Factors that don’t affect your credit score
The following factors never affect your score, either because the models don’t incorporate this information, your credit reports don’t show it, or US law prohibits it from being used for credit scoring purposes (to prevent unfairly rigged credit scores): 6 7
- Religious views
- Place of residence
- Marital status
- Political beliefs or affiliations
- Bank balance
- Medical information
- Information about your buying habits or transactional data
- Criminal records
- Education level
Checking your own credit score also doesn’t lower it because it’s considered a soft inquiry. Pre-approved offers from loan and credit card companies are also soft inquiries.

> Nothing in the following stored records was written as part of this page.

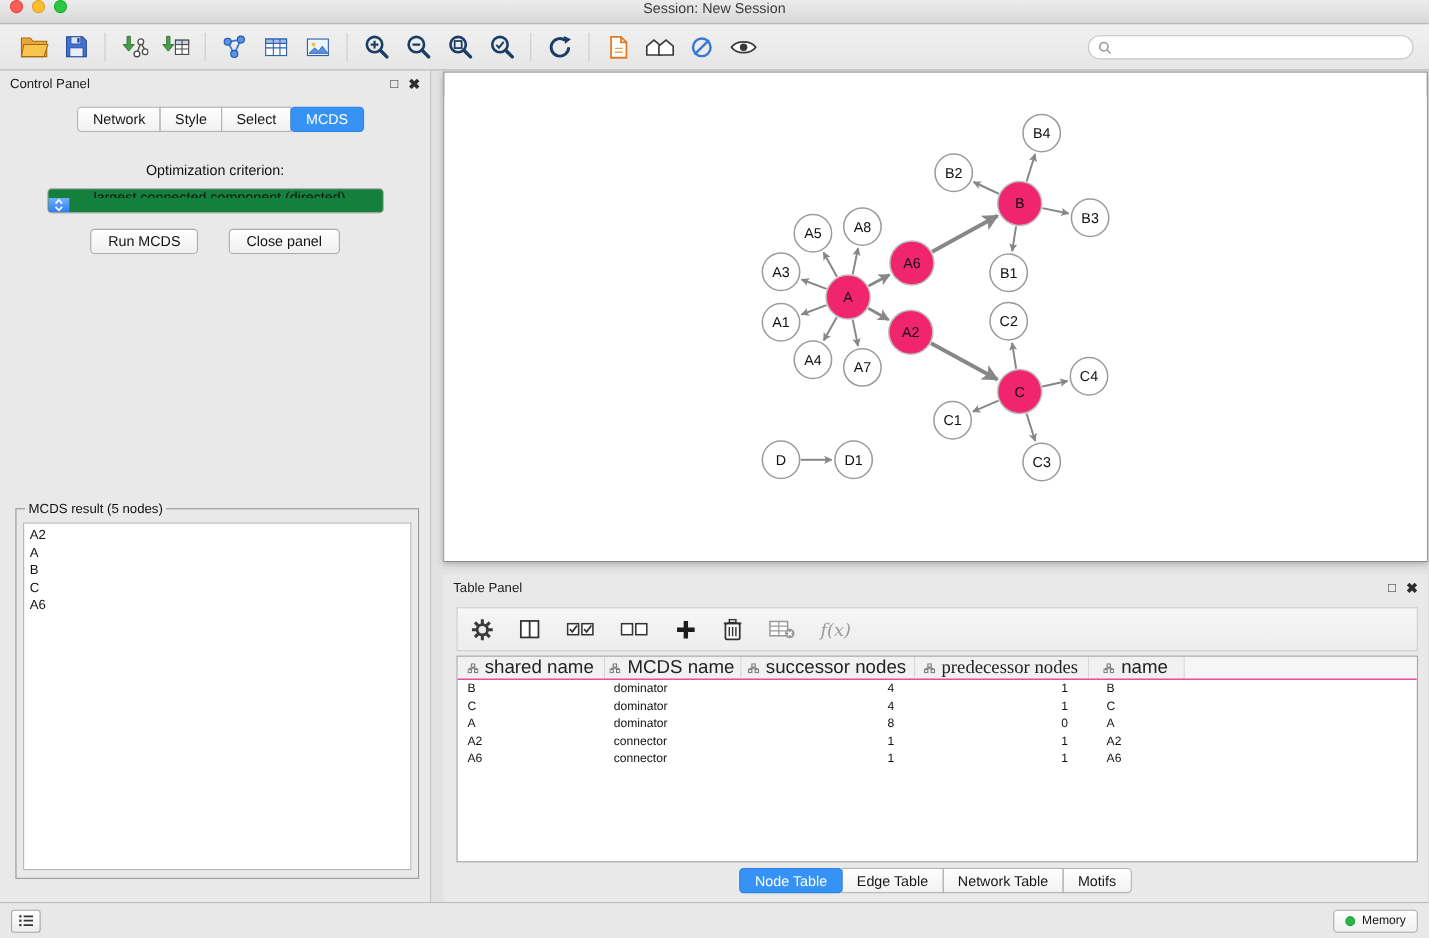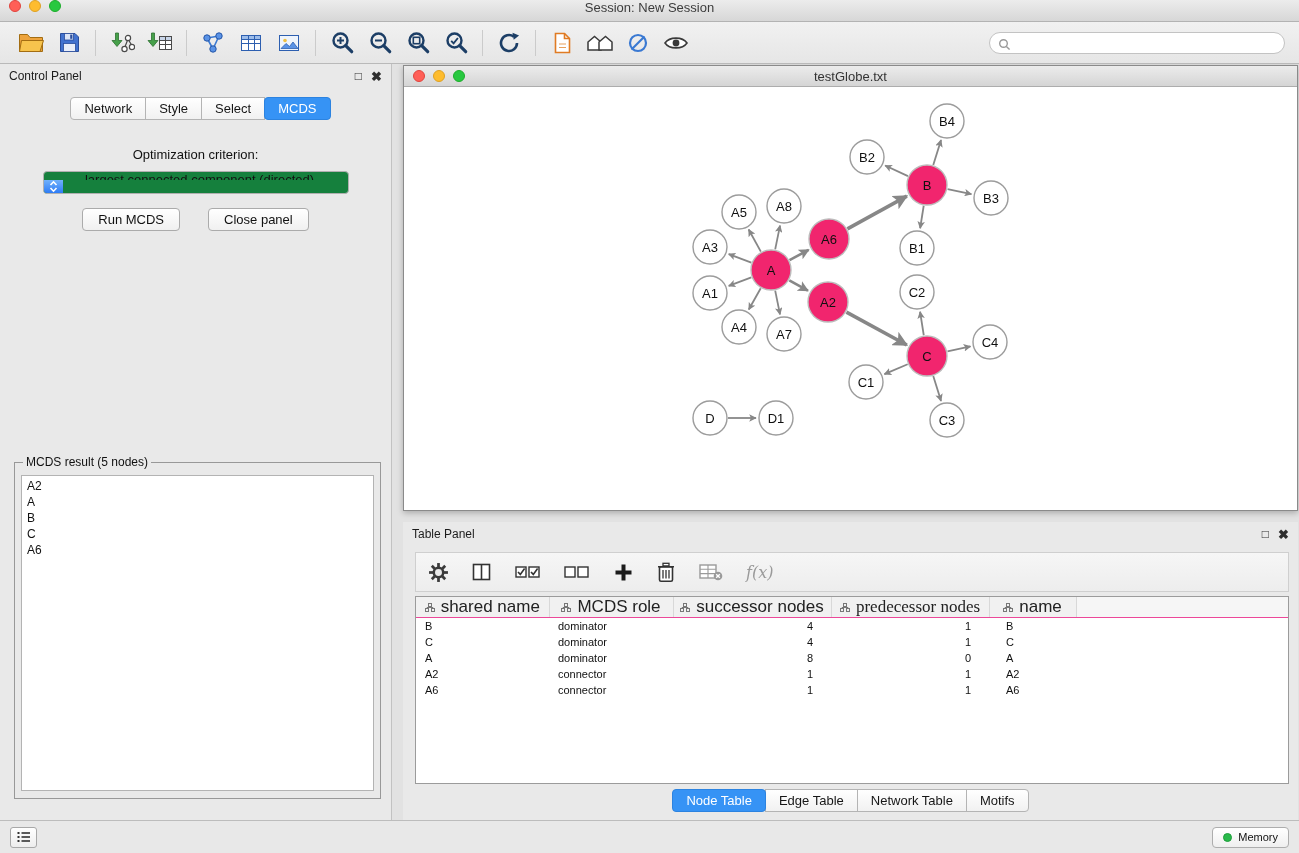"testGlobe.txt" div.net-titlebar { html: <div> <div> <span></span> <span></span> <span></span> </div> <div>testGlobe.txt</div> </div> -> none }
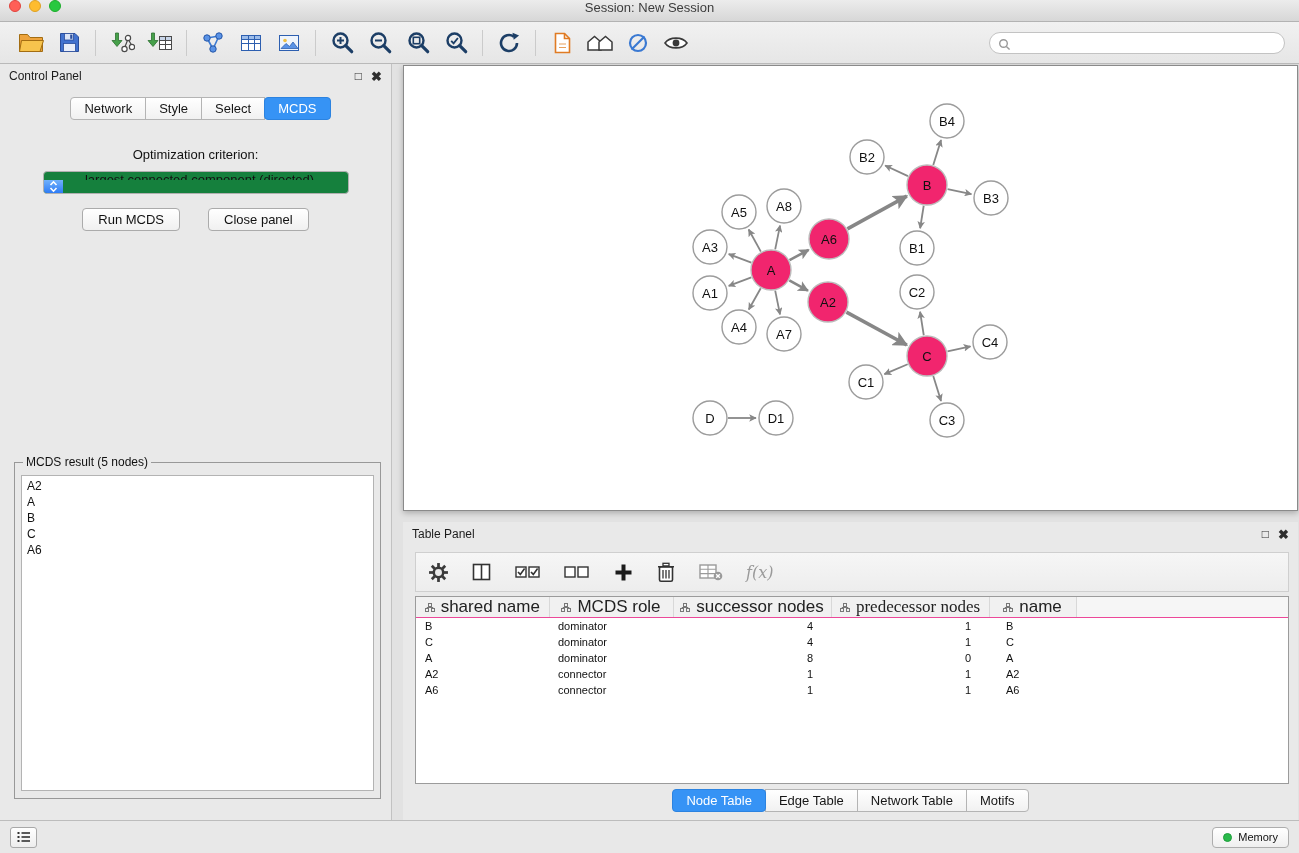"MCDS role" span { text: role -> name }
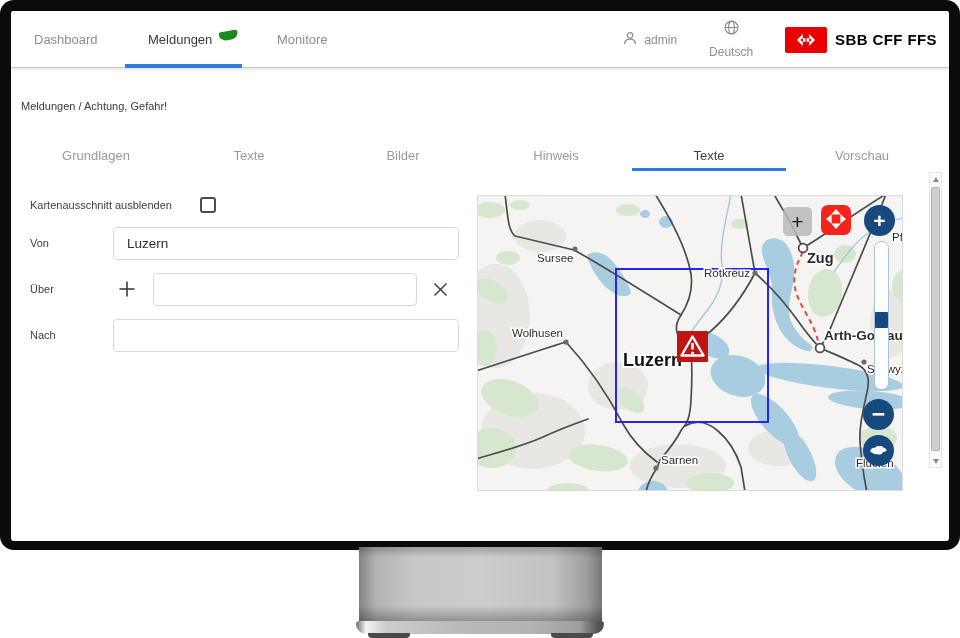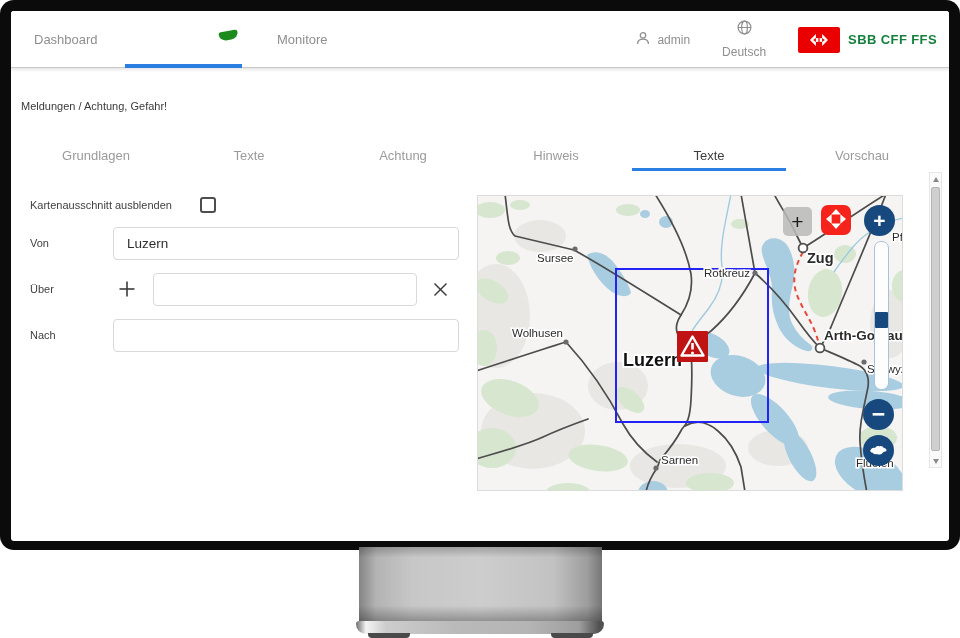"Meldungen" div.nav-item { html: none -> <div>Meldungen</div> }
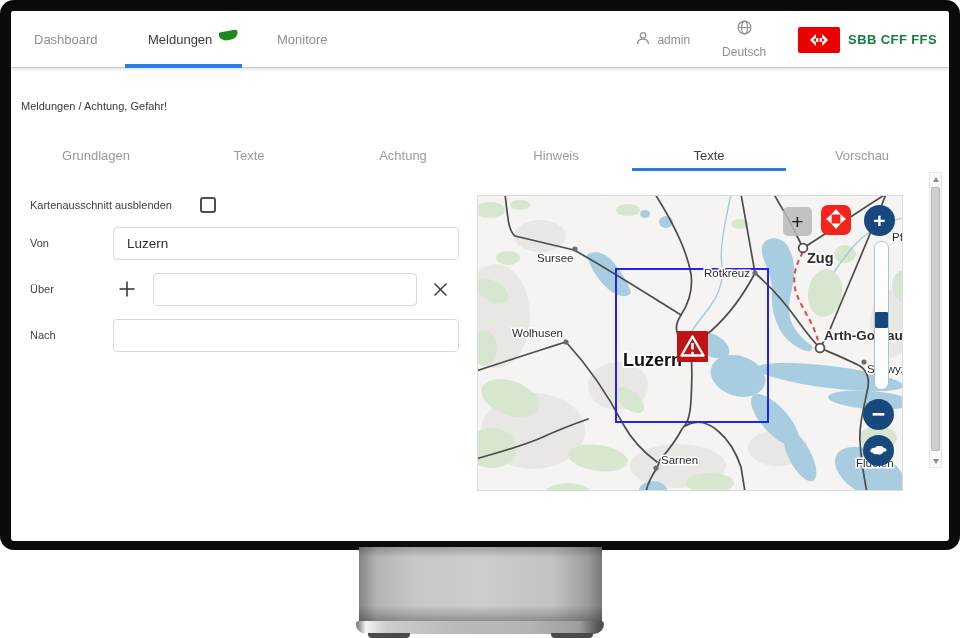"SBB CFF FFS" .brand-text { color: #15803d -> #000000; font-size: 13px -> 15px }
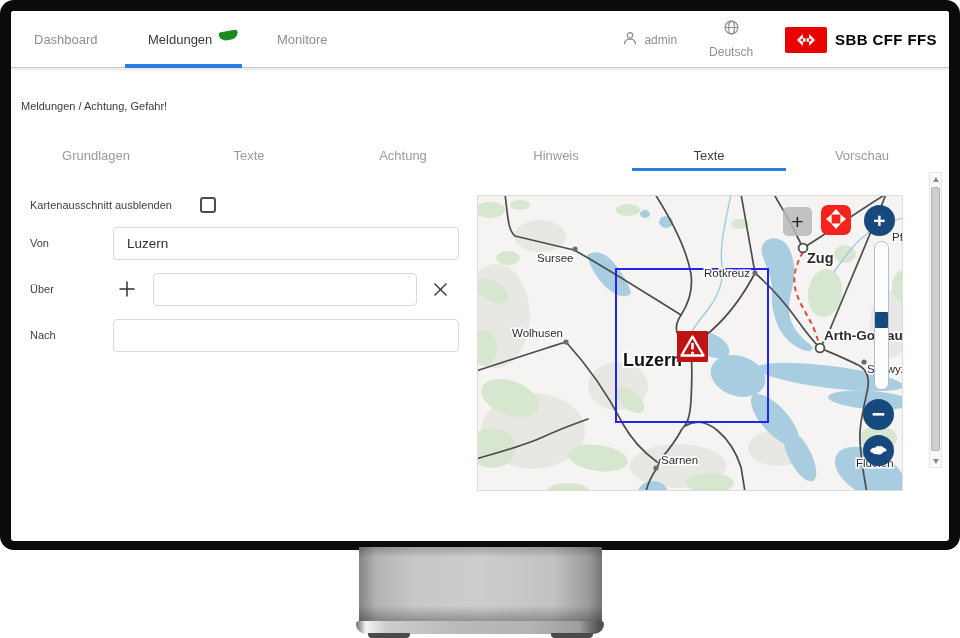"Achtung" div.tab { text: Achtung -> Bilder }
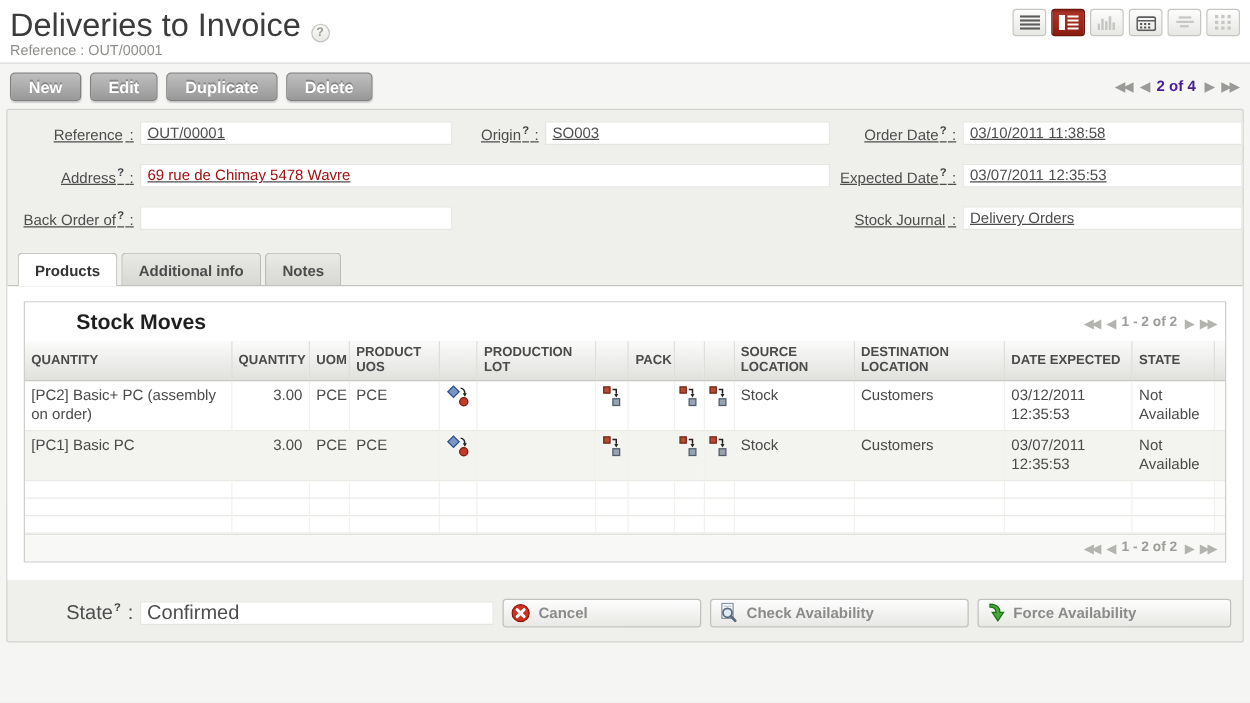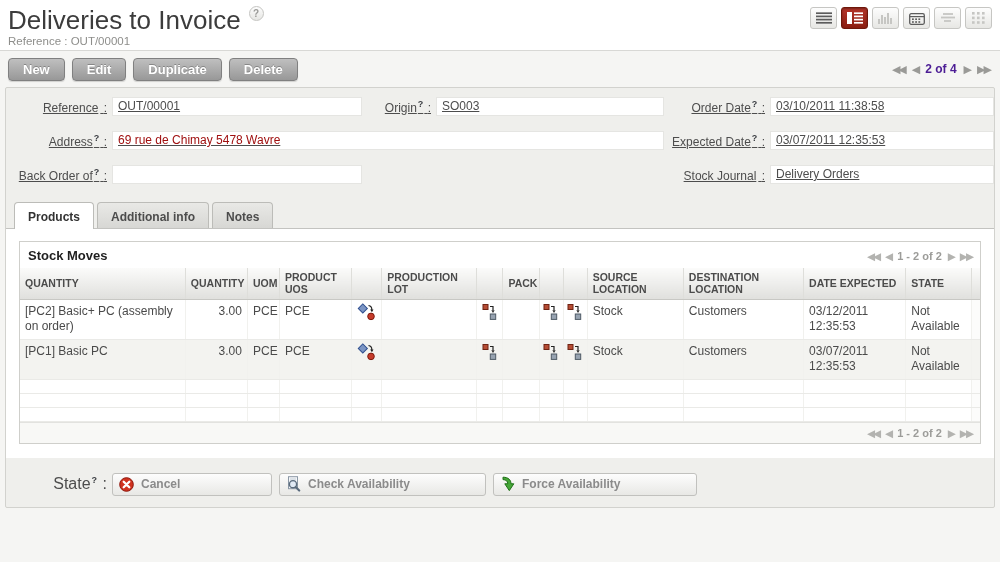"Deliveries to Invoice" .title-row { align-items: flex-start -> flex-end }
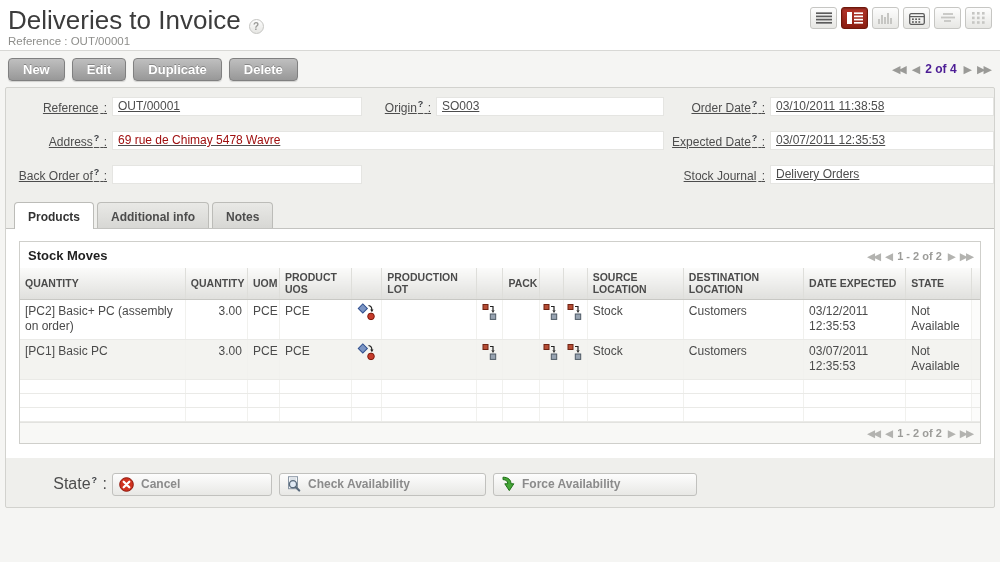"Stock Moves" .list-title { font-size: 13px -> 17px; margin-left: none -> 33px }
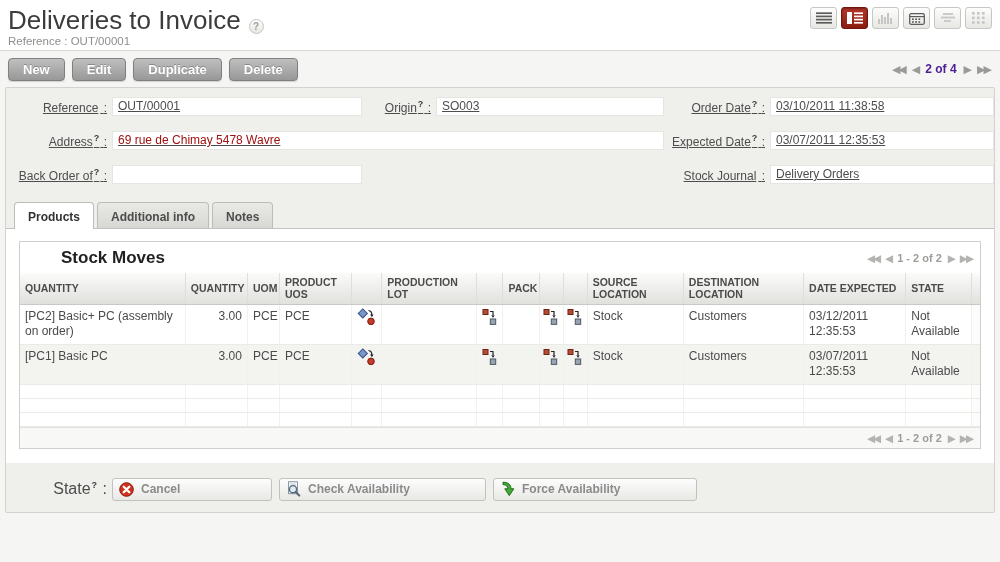"Confirmed" div.finput { html: none -> <div>Confirmed</div> }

What’s considered a good credit score?
What counts as a good credit score depends on who you ask. FICO and VantageScore have their own criteria, and lenders may also set their own standards when you’re applying for a loan or credit card.
The tables below show what each company considers to be a good or excellent credit score.
FICO Credit Scoring Ranges
|300 to 579||580 to 669||670 to 739||740 to 799||800 to 850|
VantageScore Credit Scoring Ranges
|300 to 499||500 to 600||601 to 660||661 to 780||781 to 850|
Ultimately, what matters is that you manage your debts responsibly, including:
- Always paying your bills on time
- Only applying for credit when you need it
- Not spending beyond your means
Since your credit score represents your reliability as a borrower, a high credit score will quickly follow.